I have very accurate memories of being 7, 14, 21, 28, 35 but not so much other years,  I find that interesting. Maybe I have tried harder to remember and retain them or maybe it is a coincidence or maybe its a part of the greater purpose in life… ‘A greater connection to the universe’

Every 7 years is a major milestone in life if and when you reach them you look back, you reflect on the knowledge you have acquired through your growth which in turn helps you to keep growing, keep learning; moving forward. It is said that when someone experiences trauma of any kind they may become ‘stuck’ at a certain age, mindset or maturity level, this makes sense to me with people I know and have observed.

When I was 7, I was attending a french school in a neighbourhood we had just moved, I was shy and didn’t fit in with the affluent kids that occupied this school, I watched my brother get bullied and often played alone in the forest beside the school, something that would be forbidden and for good reason in today’s world. That same brother grew up to become a drug addict that has lived on and off the streets his whole life.

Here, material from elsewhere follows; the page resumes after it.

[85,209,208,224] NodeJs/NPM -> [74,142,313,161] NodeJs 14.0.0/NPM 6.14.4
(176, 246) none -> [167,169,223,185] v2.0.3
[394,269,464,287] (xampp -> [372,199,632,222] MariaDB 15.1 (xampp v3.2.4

At 14 my parents were in the middle of starting the divorce process, we had just moved again, I had just started high school. I won’t go into the unnecessary behaviour that came about at 14 but looking back I wish I had a role model, an adult who cared enough to help me navigate through being a teen. I was smart but wanted friends more and being pretty it is easy to fall into the wrong crowd they showed attention, I sought it. 

21, 14-21 were the hardest in terms of growth  and growth setbacks but by 21 I returned to school to graduate, I bought a condo, I regularly went to the gym. I also met my now husband and father to my 4 children at 21.  But the 7 years between 14 and 21 a friend had been murdered, 2 others overdosed and 1 died of a freak accident. I watched my dad fall deeply into his alcoholism after my parents divorce which was followed by the death of his dad. Eventually losing our house, we were all on our own well before 18. I was in a car accident that had me in the hospital for weeks and unable to walk for months… But by 21 I had come out the other side, I had been working full time since 16, having to drop out of school in grade 11 to pay rent, I did many things I was finally proud of by 21, I felt like I was maturing, growing, taking care of myself.

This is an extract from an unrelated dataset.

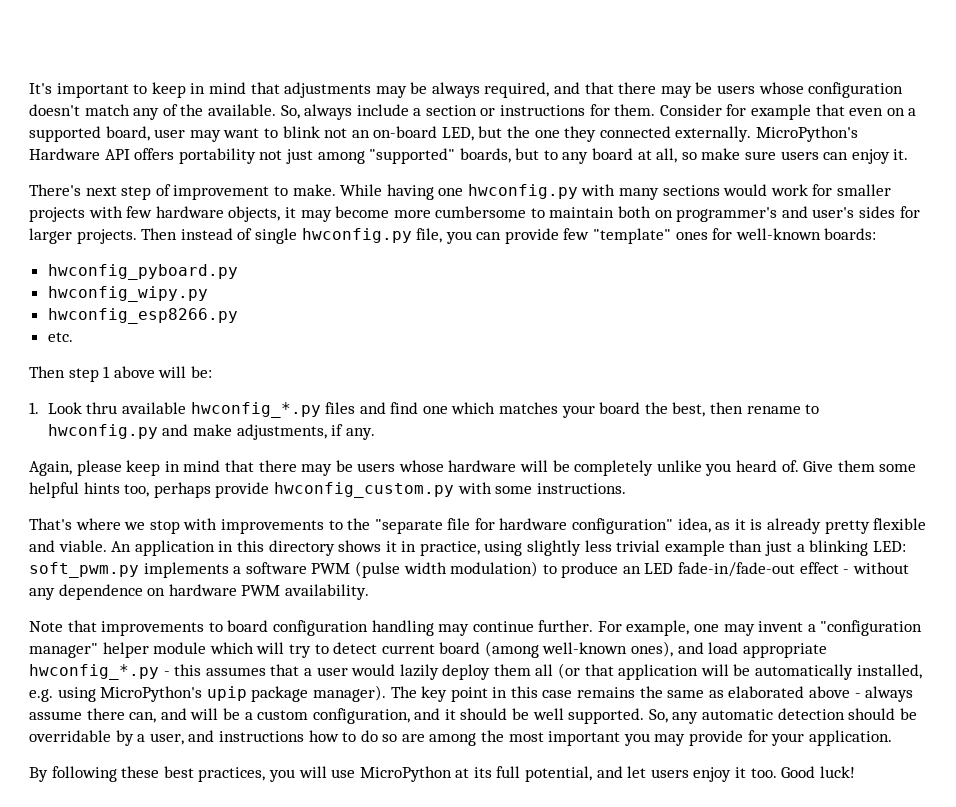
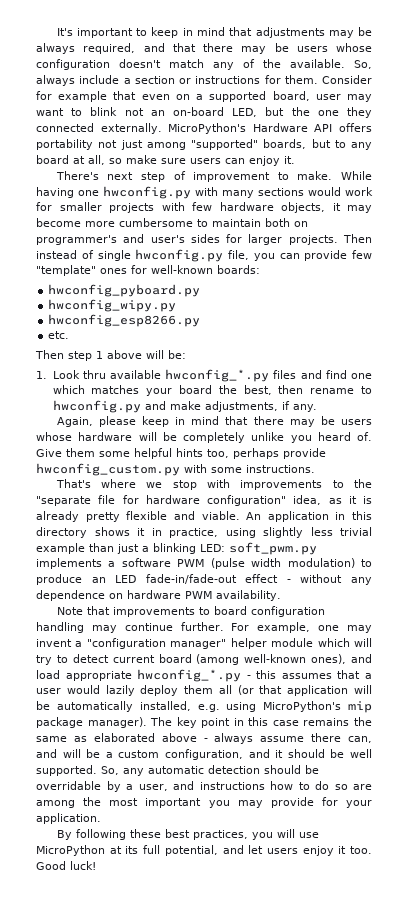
[206,686,247,701] upip -> [348,701,373,713] mip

By 28, I had gotten married had my first child was about to give birth to my 2nd boy, I had lived in 4 different cities, worked 3 different places.

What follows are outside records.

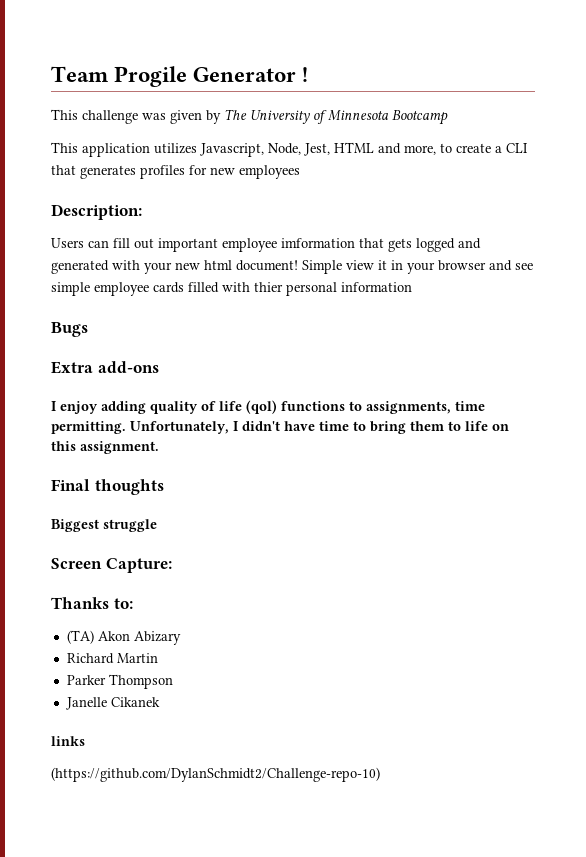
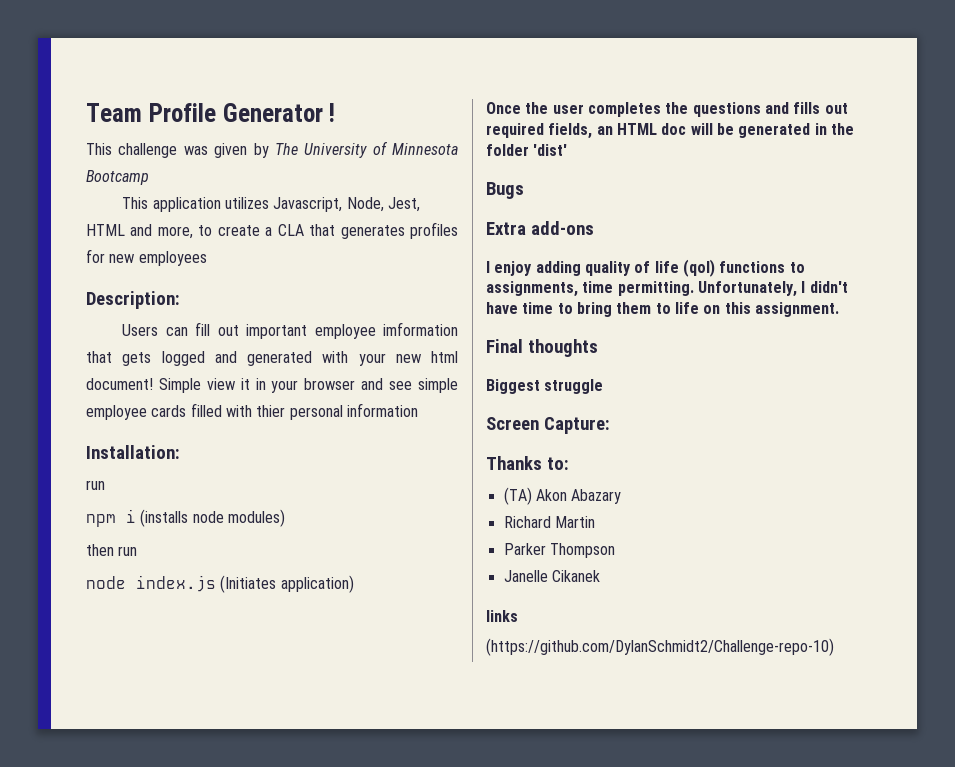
[114,66,188,87] Progile -> [148,103,216,122] Profile
[506,143,528,153] CLI -> [277,224,304,236] CLA
(412, 287) none -> [86,445,180,459] [86,480,105,490] [86,509,285,527] [86,544,138,556] [86,575,354,593] [486,102,848,117] [486,123,854,139] [486,144,568,156] // Installation: // run // npm i (installs node modules) // then run // node index.js (Initiates application) // Once the user completes the questions and fills out required fields, an HTML doc will be generated in the folder 'dist'
[133,631,181,645] Abizary -> [571,489,622,504] Abazary

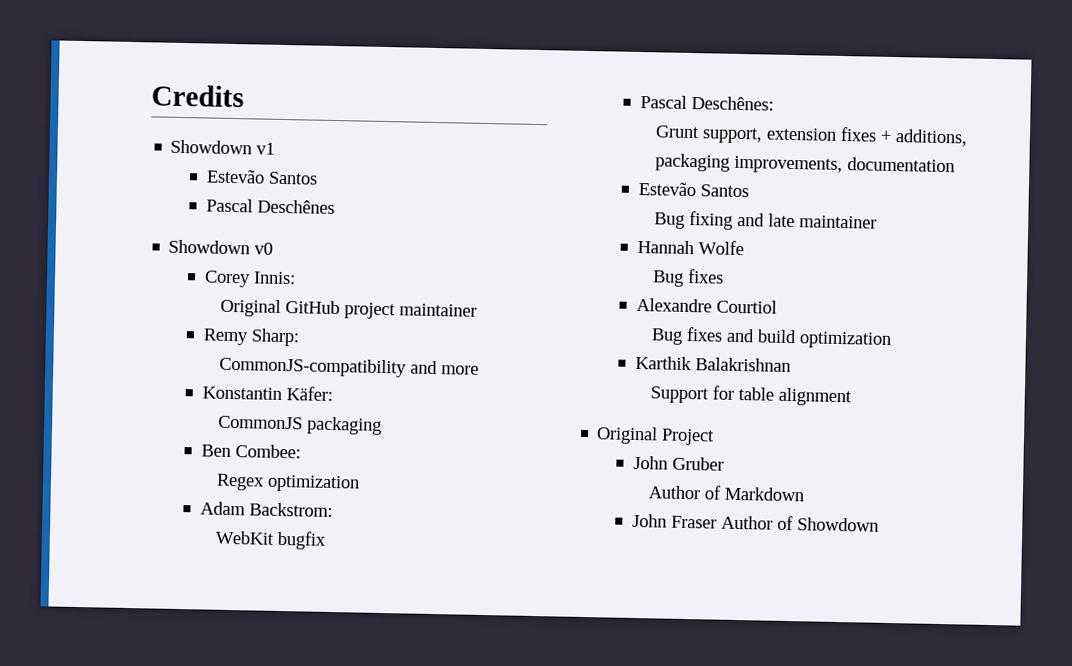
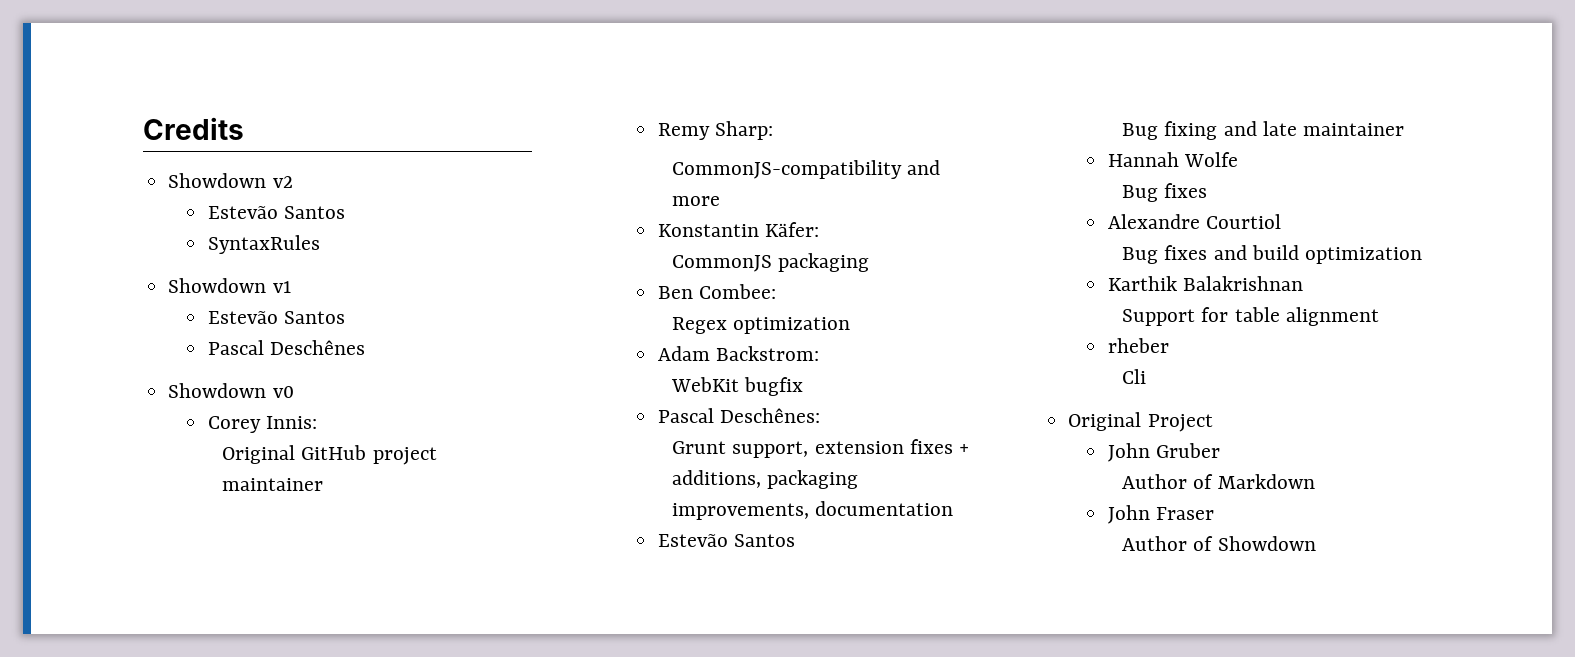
(244, 96) none -> [168,173,293,188] [207,206,346,219] [207,235,320,254] // Showdown v2 // Estevão Santos // SyntaxRules
(853, 397) none -> [1107,338,1169,353] [1122,369,1147,384] // rheber // Cli
(717, 522) none -> (1215, 513) //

35! That’s a big one I think, when you reach 35 you are officially, no excuses, 100% an adult. Now, I have lost all 4 of my grandparents, a dozen friends to car accidents, suicide, drugs overdoses. I have also watched many of my friends divorce or watch their parents die of cancer. But the biggest thing that happened to me was the birth and death and my 3rd child, followed by the birth of my miraculous rainbow, my 4th child and living through the process of deep, raw grief with my husband. How we survived the roller coaster of child loss is beyond me. But we did.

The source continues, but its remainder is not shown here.